Opened 12 months ago

Closed 2 months ago

Last modified 2 months ago

#29207 closed enhancement (fixed)

New design for broker -- proxy protocol for snowflakes

Reported by: cohosh Owned by: cohosh
Priority: High Milestone:
Component: Circumvention/Snowflake Version:
Severity: Normal Keywords: snowflake, design, ex-sponsor-19, anti-censorship-roadmap
Cc: dcf, arlolra, cohosh Actual Points: 2
Parent ID: Points: 5
Reviewer: Sponsor: Sponsor28-must

Description (last modified by cohosh)

This is related to the Snowflake protocol design tickets #29206 and #29293.

We want to write these protocols in a way that is not Snowflake-specific but allows any type of bridge to connect to or poll our broker/BridgeDB bridge distribution service.

The idea is that in the beginning we will start with very reliable "bridge" (which could be snowflakes) that perhaps rotate IP addresses every month or so.

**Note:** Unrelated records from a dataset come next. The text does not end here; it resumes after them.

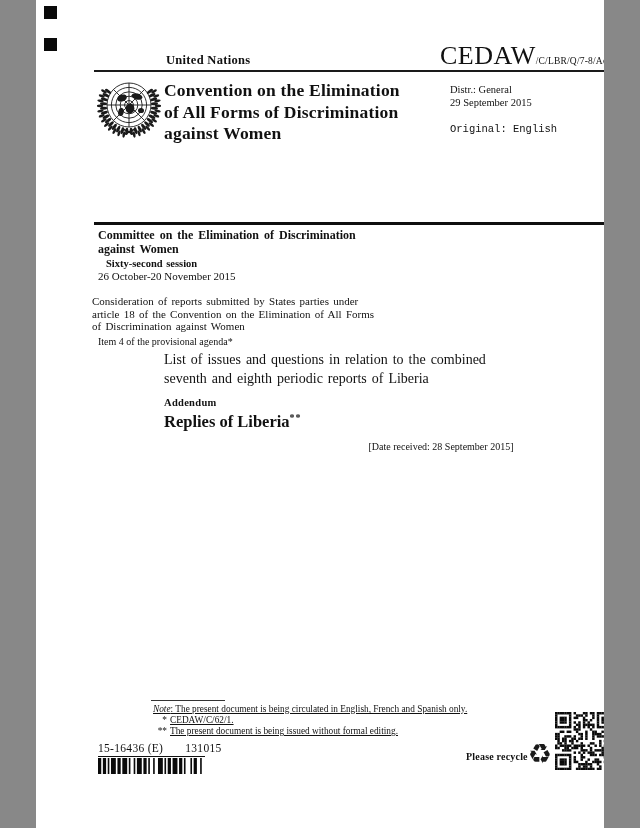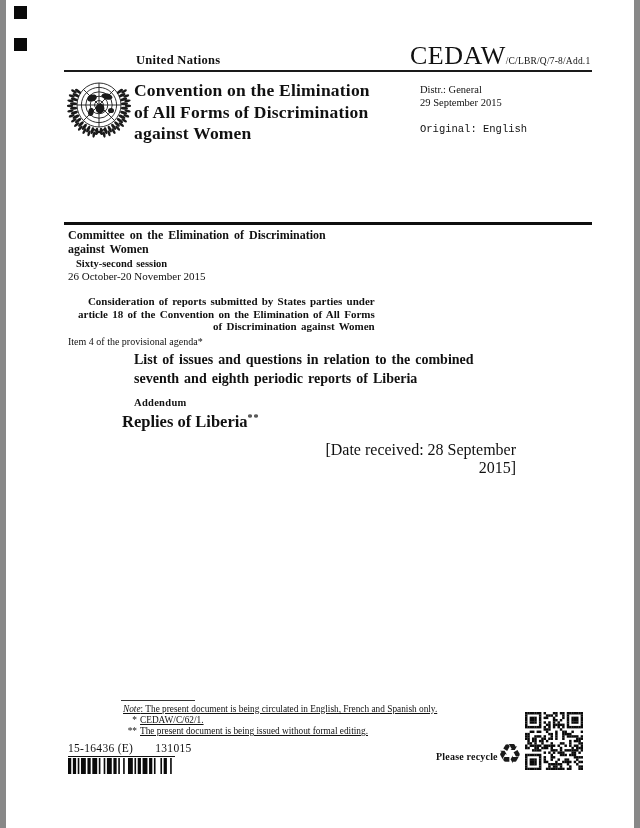--- a/index.html
+++ b/index.html
@@ -1,43 +1,43 @@
 <!DOCTYPE html>
 <html><head>
 <meta charset="utf-8">
 <style>
   html,body{margin:0;padding:0;background:#888;}
   .page{
-    position:relative;width:628px;height:828px;background:#ffffff;
+    position:relative;width:568px;height:828px;background:#ffffff;
     font-family:"Liberation Serif","DejaVu Serif",serif;color:#111;
     overflow:hidden;margin:0 auto;
   }
   .abs{position:absolute;}
   .reg-mark{position:absolute;left:8px;width:13px;height:13px;background:#0a0a0a;}
   .un-label{left:130px;top:53px;font-size:12.5px;font-weight:bold;letter-spacing:.3px;}
   .symbol-block{left:404px;top:41px;width:182px;white-space:nowrap;}
   .symbol-main{font-size:26px;letter-spacing:.5px;}
   .symbol-suffix{font-size:9.5px;letter-spacing:.2px;}
   .rule-thin{left:58px;top:70px;width:528px;height:2px;background:#1a1a1a;}
   .emblem{left:61px;top:79px;}
   .masthead-title{left:128px;top:80px;width:280px;font-size:17.5px;font-weight:bold;line-height:21.5px;letter-spacing:.2px;}
   .distr{left:414px;top:84px;font-size:10.5px;}
   .distr-date{left:414px;top:97px;font-size:10.5px;}
   .original{left:414px;top:123px;font-size:10.5px;font-family:Liberation Mono, monospace;}
   .rule-thick{left:58px;top:222px;width:528px;height:3px;background:#0f0f0f;}
   .committee-name{left:62px;top:229px;font-size:12px;font-weight:bold;line-height:13.8px;word-spacing:2px;}
   .session{left:70px;top:258px;font-size:10.5px;font-weight:bold;word-spacing:1px;}
   .session-dates{left:62px;top:270px;font-size:11px;text-align:center;}
   .agenda-item{left:62px;top:300px;font-size:10px;margin-top:36px;}
-  .consideration{left:72px;top:295px;font-size:11px;font-weight:bold;line-height:12.6px;word-spacing:1.5px;text-align:right;}
-  .list-heading{left:128px;top:351px;width:390px;font-size:14px;font-weight:bold;line-height:18.5px;word-spacing:1.5px;}
+  .consideration{left:56px;top:295px;font-size:11px;font-weight:normal;line-height:12.6px;word-spacing:1.5px;}
+  .list-heading{left:128px;top:351px;width:390px;font-size:14px;font-weight:normal;line-height:18.5px;word-spacing:1.5px;}
   .addendum{left:128px;top:397px;font-size:10.5px;font-weight:bold;letter-spacing:.3px;}
-  .replies{left:116px;top:412px;font-size:16.5px;font-weight:bold;}
+  .replies{left:128px;top:412px;font-size:16.5px;font-weight:bold;}
   .replies sup{font-size:10px;vertical-align:6px;letter-spacing:1px;}
-  .date-received{left:300px;top:441px;width:210px;text-align:right;font-size:16px;}
+  .date-received{left:300px;top:441px;width:210px;text-align:center;font-size:10px;}
   .fn-rule{left:115px;top:700px;width:74px;height:1px;background:#333;}
   .footnotes{left:117px;top:704px;width:400px;font-size:9.3px;line-height:11px;text-decoration:underline;}
   .fn-line{white-space:nowrap;}
   .fn-mark{display:inline-block;width:14px;text-align:right;margin-right:3px;}
   .fn-note-label{font-style:italic;}
   .job-line{left:62px;top:742px;font-size:11.5px;white-space:nowrap;letter-spacing:.3px;}
   .job-space{display:inline-block;width:22px;}
   .job-underline{left:62px;top:756px;width:107px;height:1px;background:#111;}
   .barcode{left:62px;top:758px;}
   .please-recycle{left:430px;top:751px;font-size:10px;font-weight:bold;letter-spacing:.2px;text-align:center;}

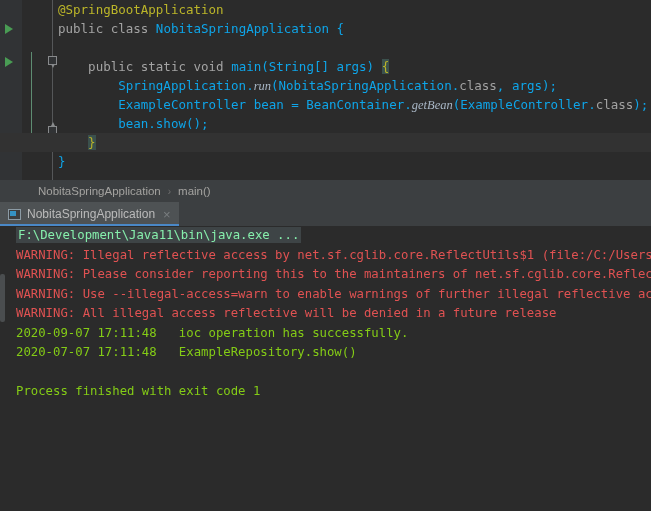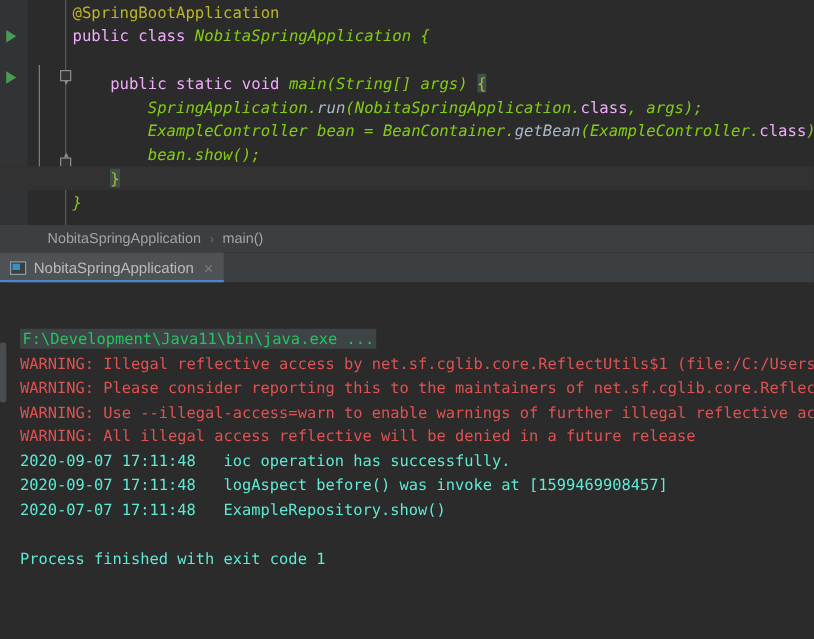--- a/index.html
+++ b/index.html
@@ -111,23 +111,23 @@
   .cline {
     height: 19px;
     padding-left: 58px;
     box-sizing: border-box;
     color: #a9b7c6;
     white-space: pre;
   }
   .cline.caret { background: #323232; }
 
   .tk-ann    { color: #bbb529; }
-  .tk-kw     { color: #f0abfc; }
-  .tk-ident  { color: #84cc16; font-style: italic; }
-  .tk-meth   { color: #a9b7c6; font-style: italic; }
+  .tk-kw     { color: #a3a3a3; }
+  .tk-ident  { color: #0ea5e9; }
+  .tk-meth   { color: #a9b7c6; font-style: italic; font-family: Liberation Serif, serif; }
   .tk-punct  { color: #a9b7c6; }
   .tk-brace-m{ color: #bbb529; background: #3b514d; }
 
   
   .breadcrumb {
     height: 22px;
     flex: none;
     background: #3c3f41;
     display: flex;
     align-items: center;
@@ -235,29 +235,28 @@
   }
   .oline {
     height: 19.5px;
     white-space: pre;
     overflow: hidden;
     color: #bbbbbb;
     padding-left: 8px;
     box-sizing: border-box;
   }
   .oline.cmd {
-    color: #22c55e;
-    margin-top: 36px;
+    color: #86efac;
   }
   .oline.cmd .hl {
     background: #3e4446;
     padding: 1px 2px;
   }
   .oline.warn { color: #e05252; }
-  .oline.info { color: #5eead4; }
+  .oline.info { color: #84cc16; }
   .oline.blank { color: transparent; }
 </style>
 </head>
 <body>
 
 <div id="ide">
 
   <div class="editor">
     <div class="gutter">
       <div class="gutter-run r1"></div>
@@ -291,21 +290,20 @@
       <div class="console-rail">
         <div class="console-rail-thumb"></div>
       </div>
       <div class="console-lines" id="console-lines">
           <div class="oline cmd"><span class="hl">F:\Development\Java11\bin\java.exe ...</span></div>
           <div class="oline warn">WARNING: Illegal reflective access by net.sf.cglib.core.ReflectUtils$1 (file:/C:/Users/user</div>
           <div class="oline warn">WARNING: Please consider reporting this to the maintainers of net.sf.cglib.core.ReflectUtil</div>
           <div class="oline warn">WARNING: Use --illegal-access=warn to enable warnings of further illegal reflective access</div>
           <div class="oline warn">WARNING: All illegal access reflective will be denied in a future release</div>
           <div class="oline info">2020-09-07 17:11:48   ioc operation has successfully.</div>
-          <div class="oline info">2020-09-07 17:11:48   logAspect before() was invoke at [1599469908457]</div>
           <div class="oline info">2020-07-07 17:11:48   ExampleRepository.show()</div>
           <div class="oline blank"> </div>
           <div class="oline info">Process finished with exit code 1</div>
         </div>
     </div>
 
   </div>
 
 </div>
 

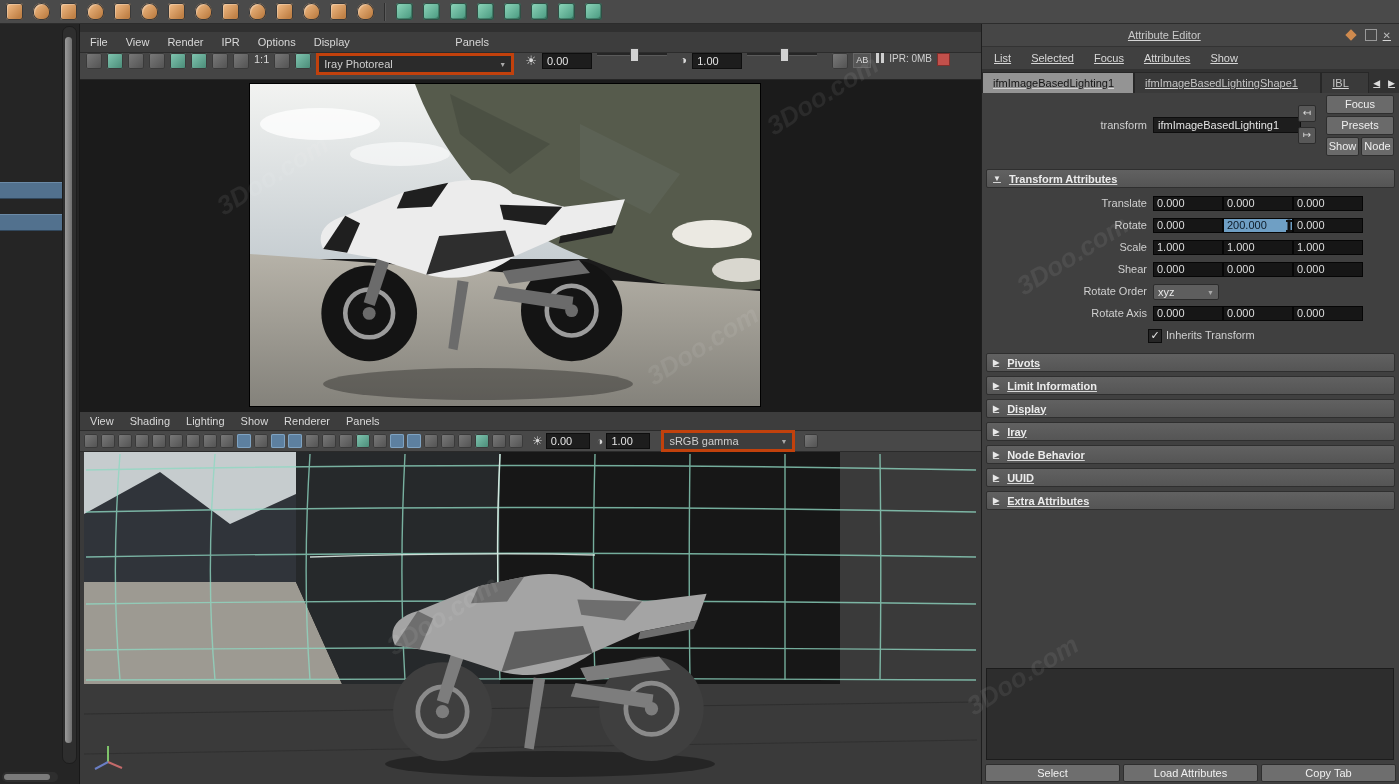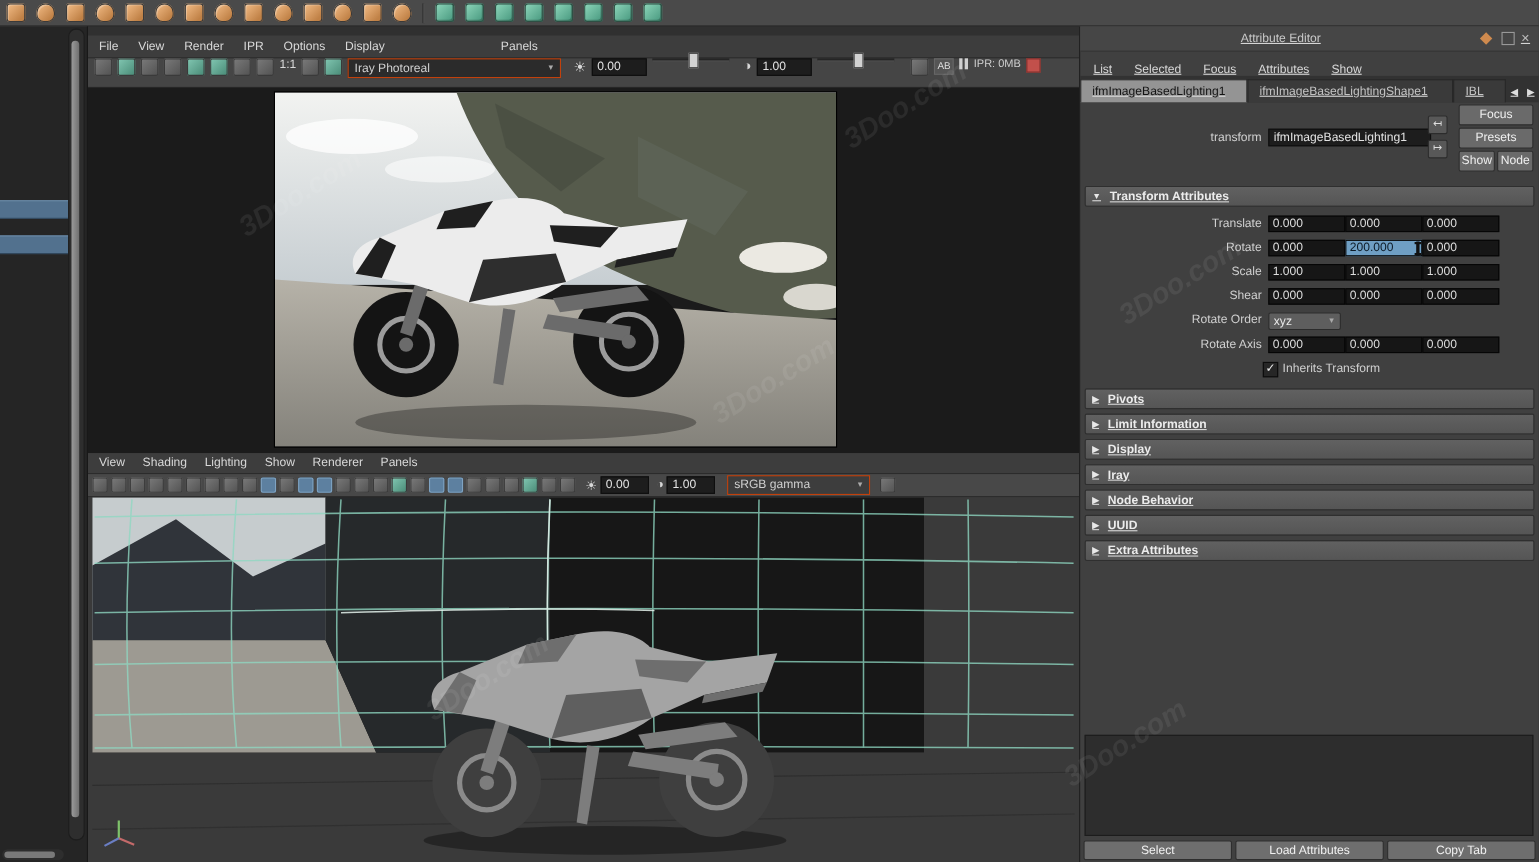--- a/index.html
+++ b/index.html
@@ -24,21 +24,21 @@
   
   .menubar{display:flex;align-items:center;gap:18px;padding-left:10px;}
   .menu-item{color:#d8d8d8;cursor:default;white-space:nowrap;}
   .menu-item.disabled{color:#7c7c7c;margin-top:43px;}
   .tbar-ico{width:16px;height:16px;border-radius:2px;background:linear-gradient(135deg,#777 10%,#555 90%);box-shadow:inset 0 0 0 1px #3a3a3a;flex:0 0 auto;}
   .tbar-ico.teal{background:linear-gradient(135deg,#7dc2ad 10%,#4d8f7b 90%);}
   .tbar-ico.hl{background:#5d80a0;box-shadow:inset 0 0 0 1px #7fa3c2;}
   .numfield{background:#1d1d1d;border:1px solid #0e0e0e;color:#e3e3e3;height:14px;line-height:14px;padding:0 4px;min-width:40px;}
   .slider{position:relative;width:70px;height:2px;background:#252525;border-bottom:1px solid #5a5a5a;}
   .slider .thumb{position:absolute;top:-5px;width:7px;height:12px;background:#d2d2d2;border:1px solid #444;}
-  .dropdown{display:flex;align-items:center;justify-content:space-between;background:#2b2b2b;border:1px solid #c2410c;color:#cfcfcf;height:16px;padding:0 5px;}
+  .dropdown{display:flex;align-items:center;justify-content:space-between;background:#2b2b2b;border:3px solid #c2410c;color:#cfcfcf;height:16px;padding:0 5px;}
   .dd-arrow{font-size:7px;color:#aaa;margin-left:6px;}
   .wm{position:absolute;transform:rotate(-32deg);color:rgba(255,255,255,.07);font-size:26px;font-style:italic;font-weight:bold;pointer-events:none;}
   
   #render-view{position:absolute;left:80px;top:24px;width:901px;height:388px;background:#1b1b1b;}
   #rv-head{height:8px;background:#303030;}
   #rv-menubar{height:20px;background:#3d3d3d;border-bottom:1px solid #2c2c2c;}
   #rv-toolbar{height:26px;background:#454545;border-bottom:1px solid #262626;display:flex;gap:5px;padding-left:6px;}
   #rv-canvas{position:relative;height:333px;background:#1b1b1b;}
   #rv-image{position:absolute;left:170px;top:4px;width:510px;height:322px;box-shadow:0 0 0 1px #000;}
   .pausebar{display:flex;gap:2px;}
@@ -52,21 +52,21 @@
   #vp-toolbar .tbar-ico{width:14px;height:14px;}
   #vp-canvas{position:relative;height:333px;overflow:hidden;}
   #vp-cam-label{position:absolute;left:0;right:140px;bottom:4px;text-align:center;color:#e2e2e2;font-size:10px;}
   
   #ae{position:absolute;left:981px;top:24px;width:418px;height:760px;background:#404040;border-left:1px solid #1e1e1e;box-sizing:border-box;text-decoration:underline;}
   #ae-titlebar{height:22px;display:flex;align-items:center;background:#464646;border-bottom:1px solid #333;}
   #ae-title{flex:1;text-align:center;color:#c9c9c9;}
   .win-ico{width:10px;height:10px;border:1px solid #999;margin-right:6px;}
   .win-x{color:#bbb;margin-right:8px;font-size:10px;}
   #ae-pin{width:8px;height:8px;background:#cf8a4e;transform:rotate(45deg);margin-right:10px;}
-  #ae-menubar{height:22px;display:flex;gap:20px;align-items:flex-end;padding-left:12px;}
+  #ae-menubar{height:22px;display:flex;gap:20px;align-items:center;padding-left:12px;}
   #ae-tabs{height:24px;background:#323232;display:flex;align-items:flex-end;}
   .ae-tab{height:20px;line-height:20px;padding:0 10px;color:#c4c4c4;background:#3a3a3a;border:1px solid #272727;border-bottom:none;white-space:nowrap;overflow:hidden;}
   .ae-tab.sel{background:#949494;color:#141414;}
   .tab-arr{width:16px;height:20px;line-height:20px;text-align:center;color:#ddd;font-size:9px;}
   #ae-transform-row{position:relative;height:76px;}
   #ae-transform-label{position:absolute;left:0;top:26px;width:165px;text-align:right;color:#cfcfcf;}
   #ae-transform-field{position:absolute;left:171px;top:24px;width:138px;}
   .mini-btn{position:absolute;width:16px;height:15px;background:#585858;border:1px solid #2c2c2c;color:#ddd;text-align:center;line-height:14px;font-size:10px;border-radius:2px;}
   .ae-btn{position:absolute;right:5px;width:66px;height:17px;background:#6a6a6a;border:1px solid #2e2e2e;border-radius:2px;color:#efefef;text-align:center;line-height:17px;}
   .ae-btn.half{width:31px;}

After that we can collect measurements and move towards more ephemeral "bridges".

Some things to keep in mind are the types of information that the snowflakes give to the broker (such as proxy version/type) to allow for metrics. This information might change so we'll want a flexible and extensible protocol.

Child Tickets

TicketTypeStatusOwnerSummary
#29734enhancementclosedcohoshBroker should receive country stats information from Proxy and Client

Change History (35)

comment:1 Changed 12 months ago by cohosh

Cc: cohosh added

comment:2 Changed 12 months ago by cohosh

Sponsor: Sponsor19

comment:3 Changed 12 months ago by cohosh

Description: modified (diff)
Keywords: snowflake design added

comment:4 Changed 12 months ago by gaba

Points: 5

comment:5 Changed 12 months ago by cohosh

As referenced in #29426, the broker currently gives proxies a 504 message if no client is available which is a questionable design:

2019/02/07 12:11:51 broker returns: 504
INFO: peerconnection.go:468: fired OnIceCandidateError: 143
2019/02/07 12:12:01 broker returns: 504

At the very least it makes logs confusing.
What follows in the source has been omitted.